=== Activity ===
In your copy, include every entry exactly as written but no pictures.

Saved entries
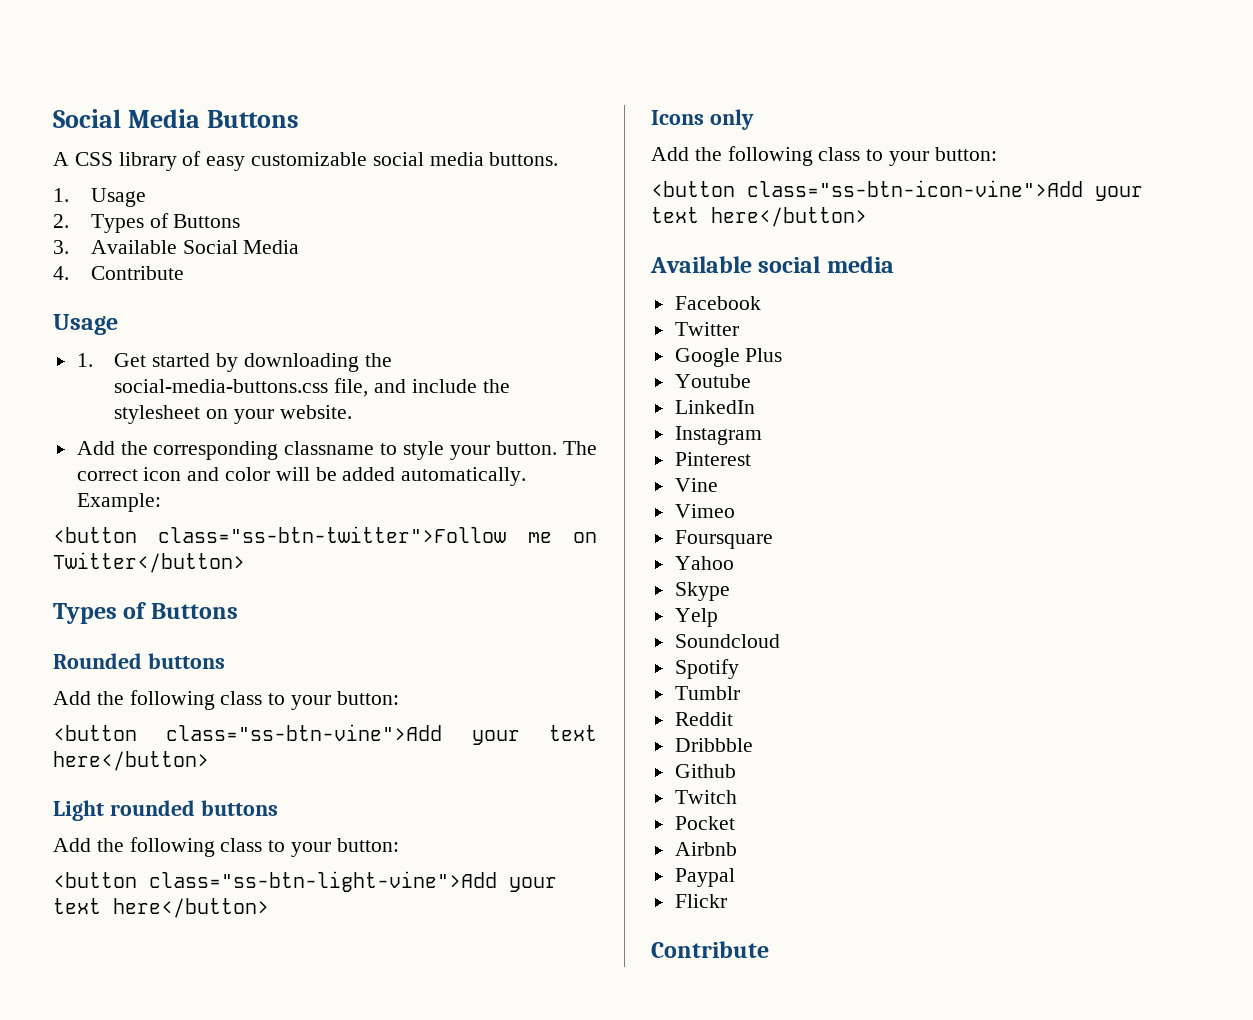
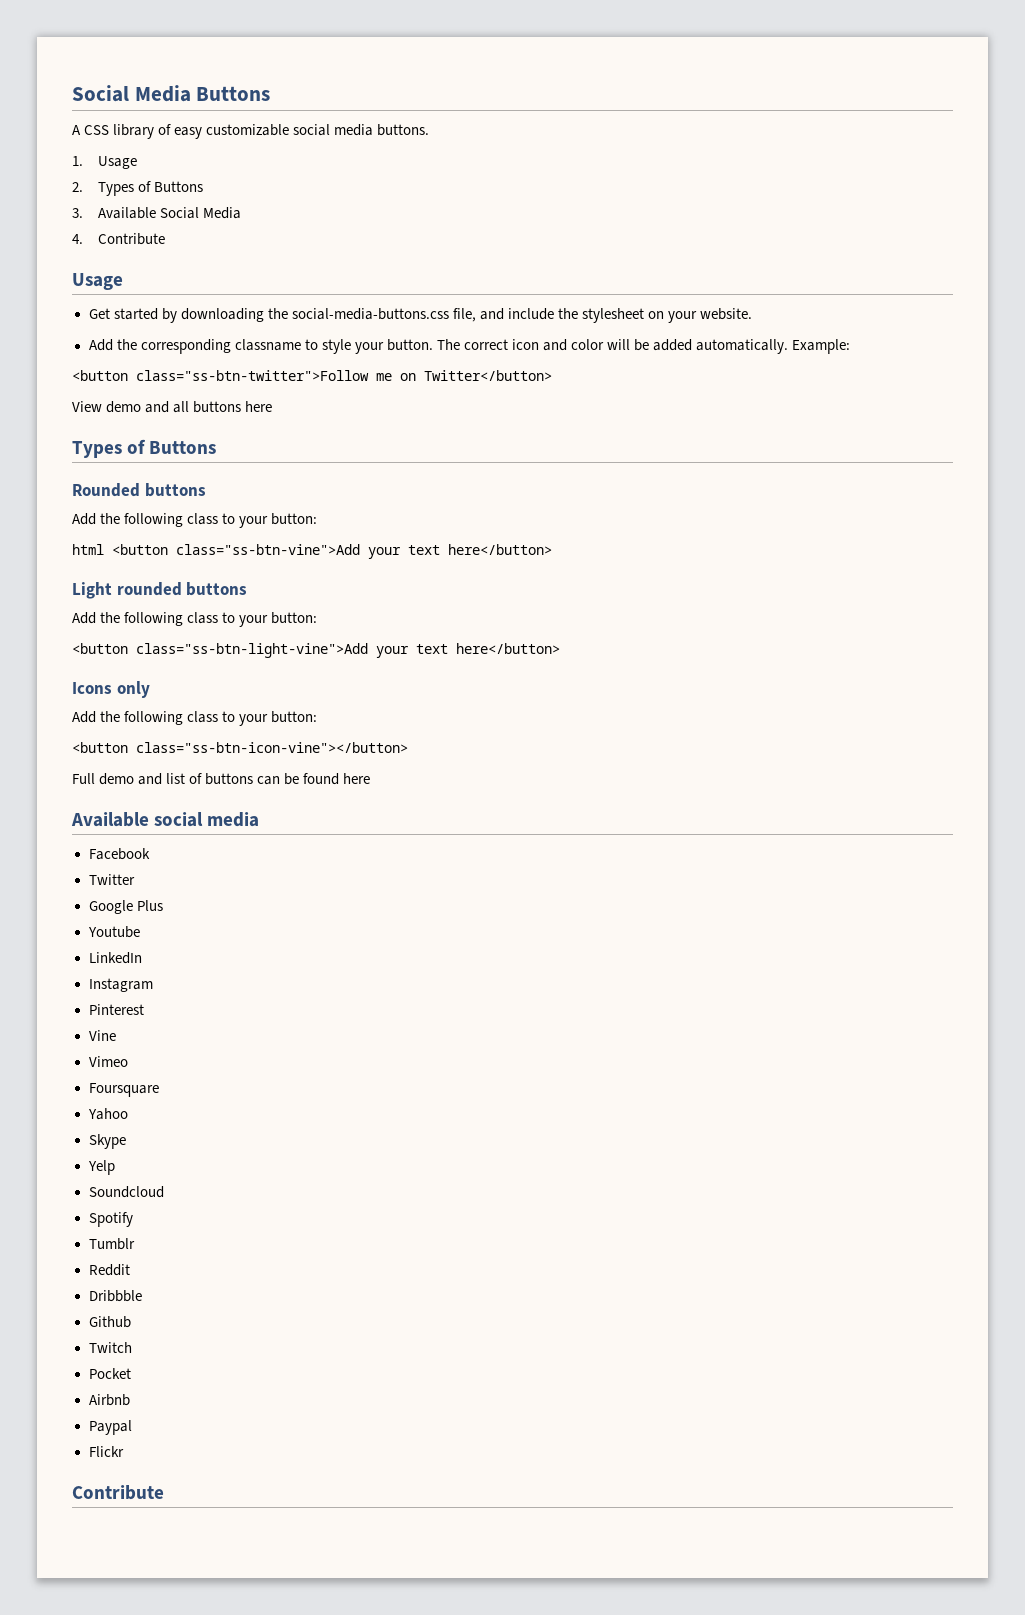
- 1. Get started by downloading the social-media-buttons.css file, and include the stylesheet on your website.
+ Get started by downloading the social-media-buttons.css file, and include the stylesheet on your website.
+ View demo and all buttons here
- <button class="ss-btn-vine">Add your text here</button>
+ html <button class="ss-btn-vine">Add your text here</button>
- <button class="ss-btn-icon-vine">Add your text here</button>
+ <button class="ss-btn-icon-vine"></button>
+ Full demo and list of buttons can be found here

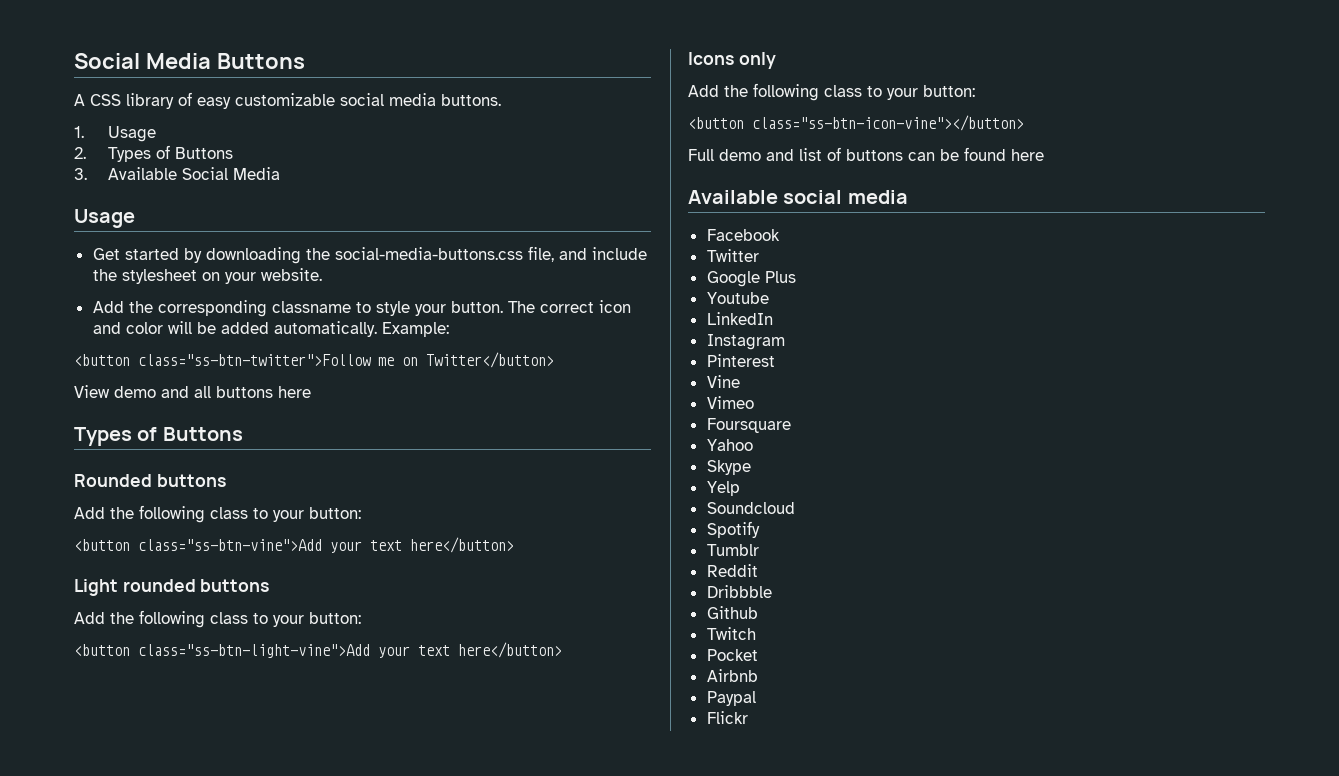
- 4. Contribute
- html <button class="ss-btn-vine">Add your text here</button>
+ <button class="ss-btn-vine">Add your text here</button>
  Flickr
- Contribute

=== Your response ===
- 1. Get started by downloading the social-media-buttons.css file, and include the stylesheet on your website.
+ Get started by downloading the social-media-buttons.css file, and include the stylesheet on your website.
+ View demo and all buttons here
- <button class="ss-btn-vine">Add your text here</button>
+ html <button class="ss-btn-vine">Add your text here</button>
- <button class="ss-btn-icon-vine">Add your text here</button>
+ <button class="ss-btn-icon-vine"></button>
+ Full demo and list of buttons can be found here

- 4. Contribute
- html <button class="ss-btn-vine">Add your text here</button>
+ <button class="ss-btn-vine">Add your text here</button>
  Flickr
- Contribute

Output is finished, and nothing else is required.